Wednesday, December 24, 2025

SearchResearch (12/24/25): Living in an AI world that kinda, sorta works for OCR

 Let's return to the tea... 


As you recall from our previous episodes, we found a way to use AI to scan an image looking for the names of different teas OR to Control-F for the titles of books on a physical bookshelf.  

There's been a bunch of chatter about this working (or not) in the blogosphere, so I thought I'd re-test my methods.  

So I did.  Guess what I found?  Yeah. It kinda / sorta works.  There are things you can to do improve your use case, but it's never 100% reliable.  Still, for lots of uses, that's pretty good.  

Here's today's results and insights.  

Here's my image from today's trial--a nice high-resolution image of a random bookshelf in my house.  (Again, don't judge this collection of texts!)  


This time, I zoomed in a bit to make sure that everything was visible to the maximum extent possible.  

Gemini: This I asked Gemini to...

[scan this image and make a list of all the book titles and authors you see here. Put them into a spreadsheet format, and put "Can't read" for the book spines you can't read clearly] 

We learned last time that asking for the results in a spreadsheet always ended up returning more and better results than if you just asked for the list of books.  

Note that I ALSO told it to insert a marker ("Can't read") for anything that it was uncertain about.  

A couple of strange things happened.  

First, it did a pretty good job--BUT it hallucinated a couple of book titles and totally missed a few titles.  Here's the bottom part of the spreadsheet it made with my notes on the side... (the top part is totally fine)... 

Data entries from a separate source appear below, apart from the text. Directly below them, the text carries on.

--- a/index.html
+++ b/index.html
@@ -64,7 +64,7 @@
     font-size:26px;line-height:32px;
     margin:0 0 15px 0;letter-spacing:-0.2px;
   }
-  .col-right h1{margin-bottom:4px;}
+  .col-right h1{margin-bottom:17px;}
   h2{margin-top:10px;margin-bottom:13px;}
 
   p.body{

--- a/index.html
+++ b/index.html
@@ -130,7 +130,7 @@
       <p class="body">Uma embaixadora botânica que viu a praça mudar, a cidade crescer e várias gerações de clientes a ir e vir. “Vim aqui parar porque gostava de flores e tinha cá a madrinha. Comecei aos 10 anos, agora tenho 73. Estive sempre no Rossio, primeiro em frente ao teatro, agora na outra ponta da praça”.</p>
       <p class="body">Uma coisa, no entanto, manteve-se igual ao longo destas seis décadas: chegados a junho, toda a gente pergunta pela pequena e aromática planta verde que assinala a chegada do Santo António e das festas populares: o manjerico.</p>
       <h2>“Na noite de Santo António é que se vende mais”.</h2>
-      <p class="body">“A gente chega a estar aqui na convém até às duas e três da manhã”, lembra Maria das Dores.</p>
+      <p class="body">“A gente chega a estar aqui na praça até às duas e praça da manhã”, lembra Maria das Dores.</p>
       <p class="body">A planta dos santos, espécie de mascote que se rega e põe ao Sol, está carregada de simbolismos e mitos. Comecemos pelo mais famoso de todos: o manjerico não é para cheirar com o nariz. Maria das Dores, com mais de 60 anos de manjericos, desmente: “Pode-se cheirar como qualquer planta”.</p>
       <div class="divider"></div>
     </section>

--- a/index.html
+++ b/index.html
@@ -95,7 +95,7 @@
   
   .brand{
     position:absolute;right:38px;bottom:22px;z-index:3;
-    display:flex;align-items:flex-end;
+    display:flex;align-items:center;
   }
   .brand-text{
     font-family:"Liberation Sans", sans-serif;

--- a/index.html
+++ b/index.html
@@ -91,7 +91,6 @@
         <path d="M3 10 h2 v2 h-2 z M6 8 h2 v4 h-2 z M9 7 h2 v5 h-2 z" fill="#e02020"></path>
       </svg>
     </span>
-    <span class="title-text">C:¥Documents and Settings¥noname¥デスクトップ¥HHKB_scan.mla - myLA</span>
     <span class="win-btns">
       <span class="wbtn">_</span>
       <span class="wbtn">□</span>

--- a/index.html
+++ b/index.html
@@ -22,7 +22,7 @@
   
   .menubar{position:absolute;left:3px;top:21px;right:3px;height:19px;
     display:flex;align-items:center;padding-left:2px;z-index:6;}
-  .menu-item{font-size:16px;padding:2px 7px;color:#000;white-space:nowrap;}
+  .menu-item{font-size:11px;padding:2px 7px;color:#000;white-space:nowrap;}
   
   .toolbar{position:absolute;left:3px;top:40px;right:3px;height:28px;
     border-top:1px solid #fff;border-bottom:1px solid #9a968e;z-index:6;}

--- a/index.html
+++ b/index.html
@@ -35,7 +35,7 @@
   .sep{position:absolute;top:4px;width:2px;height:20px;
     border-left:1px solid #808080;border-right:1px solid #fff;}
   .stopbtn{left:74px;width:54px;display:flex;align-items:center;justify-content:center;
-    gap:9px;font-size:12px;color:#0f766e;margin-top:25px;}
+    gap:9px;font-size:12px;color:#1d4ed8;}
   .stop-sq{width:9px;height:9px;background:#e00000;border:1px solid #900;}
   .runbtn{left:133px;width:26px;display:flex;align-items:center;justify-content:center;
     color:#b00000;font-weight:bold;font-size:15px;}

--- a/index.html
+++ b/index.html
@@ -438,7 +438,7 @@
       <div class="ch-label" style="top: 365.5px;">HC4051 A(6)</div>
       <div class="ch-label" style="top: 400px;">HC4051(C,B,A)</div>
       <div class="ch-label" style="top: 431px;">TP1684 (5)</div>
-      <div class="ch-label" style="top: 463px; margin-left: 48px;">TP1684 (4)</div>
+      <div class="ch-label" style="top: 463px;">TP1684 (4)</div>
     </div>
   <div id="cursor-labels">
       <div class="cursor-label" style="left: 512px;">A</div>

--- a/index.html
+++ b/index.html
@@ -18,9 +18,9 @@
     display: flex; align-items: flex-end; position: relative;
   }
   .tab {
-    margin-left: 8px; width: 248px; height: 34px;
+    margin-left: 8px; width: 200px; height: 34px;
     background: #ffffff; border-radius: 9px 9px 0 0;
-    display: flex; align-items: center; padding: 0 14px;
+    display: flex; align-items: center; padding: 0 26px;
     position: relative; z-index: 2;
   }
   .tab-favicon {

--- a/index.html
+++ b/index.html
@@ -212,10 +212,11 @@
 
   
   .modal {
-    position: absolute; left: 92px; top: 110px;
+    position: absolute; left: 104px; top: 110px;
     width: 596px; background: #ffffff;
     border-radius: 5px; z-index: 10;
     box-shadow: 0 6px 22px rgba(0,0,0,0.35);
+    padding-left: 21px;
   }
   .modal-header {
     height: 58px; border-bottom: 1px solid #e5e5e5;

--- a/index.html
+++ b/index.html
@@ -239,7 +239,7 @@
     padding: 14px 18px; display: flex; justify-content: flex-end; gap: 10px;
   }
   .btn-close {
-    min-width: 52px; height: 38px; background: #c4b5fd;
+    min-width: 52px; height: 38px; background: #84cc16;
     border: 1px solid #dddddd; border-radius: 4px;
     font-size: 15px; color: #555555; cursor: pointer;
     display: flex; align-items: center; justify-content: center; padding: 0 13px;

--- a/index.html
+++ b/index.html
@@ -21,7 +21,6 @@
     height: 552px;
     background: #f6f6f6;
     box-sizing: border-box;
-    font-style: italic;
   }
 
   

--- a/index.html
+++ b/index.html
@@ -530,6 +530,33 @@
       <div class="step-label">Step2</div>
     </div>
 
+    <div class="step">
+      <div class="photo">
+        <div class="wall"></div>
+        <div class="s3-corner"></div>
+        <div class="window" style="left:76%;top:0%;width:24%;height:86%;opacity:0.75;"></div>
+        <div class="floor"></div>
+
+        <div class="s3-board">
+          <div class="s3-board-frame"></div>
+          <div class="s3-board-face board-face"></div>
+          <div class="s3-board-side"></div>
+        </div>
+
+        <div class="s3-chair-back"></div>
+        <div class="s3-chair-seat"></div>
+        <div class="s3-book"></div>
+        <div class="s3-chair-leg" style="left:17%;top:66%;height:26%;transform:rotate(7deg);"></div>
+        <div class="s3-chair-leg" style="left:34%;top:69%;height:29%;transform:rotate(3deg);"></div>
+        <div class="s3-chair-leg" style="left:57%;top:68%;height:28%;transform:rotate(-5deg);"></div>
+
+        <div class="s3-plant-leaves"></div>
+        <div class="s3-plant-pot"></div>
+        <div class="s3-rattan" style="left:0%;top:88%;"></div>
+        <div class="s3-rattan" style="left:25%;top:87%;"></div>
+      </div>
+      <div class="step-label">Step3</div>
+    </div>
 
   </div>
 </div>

It's MOSTLY okay (kinda, sorta), but Gemini missed all 3 C.S. Lewis books ("Chronicles of Narnia," "Prince Caspian," and "The Lion, the Witch, and the Wardrobe"), it completely hallucinated the Dostoevsky book (I think it misread C.S. Lewis as Dostoevsky, which is a pretty big miss), it skipped "Macbeth," and it completely hallucinated a book, "The Lost Treasure of Beowulf," which sounds great, but isn't a thing. 

Dang. 

On the other hand, it did correctly place a "Can't read" where the blue-tape-bound book is (which is correct).  

Gemini: Overall, 4 misses and 2 hallucinations out of 35 books (one of which is unreadable).  Roughly 90%.  

ChatGPT: Interestingly, when I did the same thing with ChatGPT, I got similar, but slightly different errors: 


In a couple of places it dramatically shortened the title.  In the example above, ChatGPT shortened "The Lion, the Witch, and the Wardrobe" to just "Wardrobe."  (It also shortened "The Oldest Living Confederate Widow Tells All" to just "Tells All," which is a bit much.)  

But overall, a better accuracy rate than Gemini--on this image.  

I played around for a few hours trying to get any of the systems to 100%, but I wasn't able to get much better than 95%... which is... kinda-sorta mostly right.  

As with most AI things, you still have to double-check.  

But there are things you can do to improve the accuracy.  

1. High resolution images improve your results.  I've seen plenty of OCRs fail because the resolution wasn't high enough.  Heuristic:  If you can't read it when you zoom way in on the text, it's a sure bet than the OCR system can't read it either.  

2. Ask your AI to tell you when it can't read something.  That's the "Can't read" trick from above.  That's a much better way to fail than just silently NOT giving you a result.  

3. Ask for a spreadsheet--it's much better than just getting the list of books.  It's unclear why it should be so, but the "in the form of a spreadsheet" seems to make the AI work harder and more accurately.  

4. But Control-F with a camera works quite well... kinda/sorta.  Here's a real example when I was looking for a particular book in my stacks.  As you can see, it found the book when *I* could not.  (In retrospect this seems obvious, but when you're actually looking for the book, a kind of blindness takes over...) 




Bottom line for much AI work (especially OCR)--it kinda/sorta works, but you still need to validate what it's telling you.  

And that seems to be the way it is at the end of the year, 2025.  

Until next year, keep searching!  (And check, check, check...)  




Saturday, December 20, 2025

SearchResearch (12/19/25): An experiment in cross-posting podcasts - SearchResearch X Unanticipated Consequences

 An experiment... 




As Regular Readers know, I’m writing another book–this one is about 
Unanticipated Consequences of the choices we make.  Here is a link to the Substack where I post those Unanticipated thought-pieces. (You can sign up to get the regular forthcoming book updates there.)

This week I wrote a post for the Unanticipated Consequences Substack on the topic of making decisions about future events.

I ask (and answer!) Why is thinking about the future so hard?

After I wrote that post, methought about making a podcast on the topic.  People keep telling me that would be a good idea.  

So I started narrating it, and have a recording of me doing this, but then I had an even better idea:  What kind of podcast would NotebookLM make of this?  

I poured the Substack post into NotebookLM and--voila!--in a few minutes it generated a 14 minute podcast that I thought was pretty interesting.  

Here's the link to the podcast: 

Dan's podcast about
 Why is thinking about the future so hard?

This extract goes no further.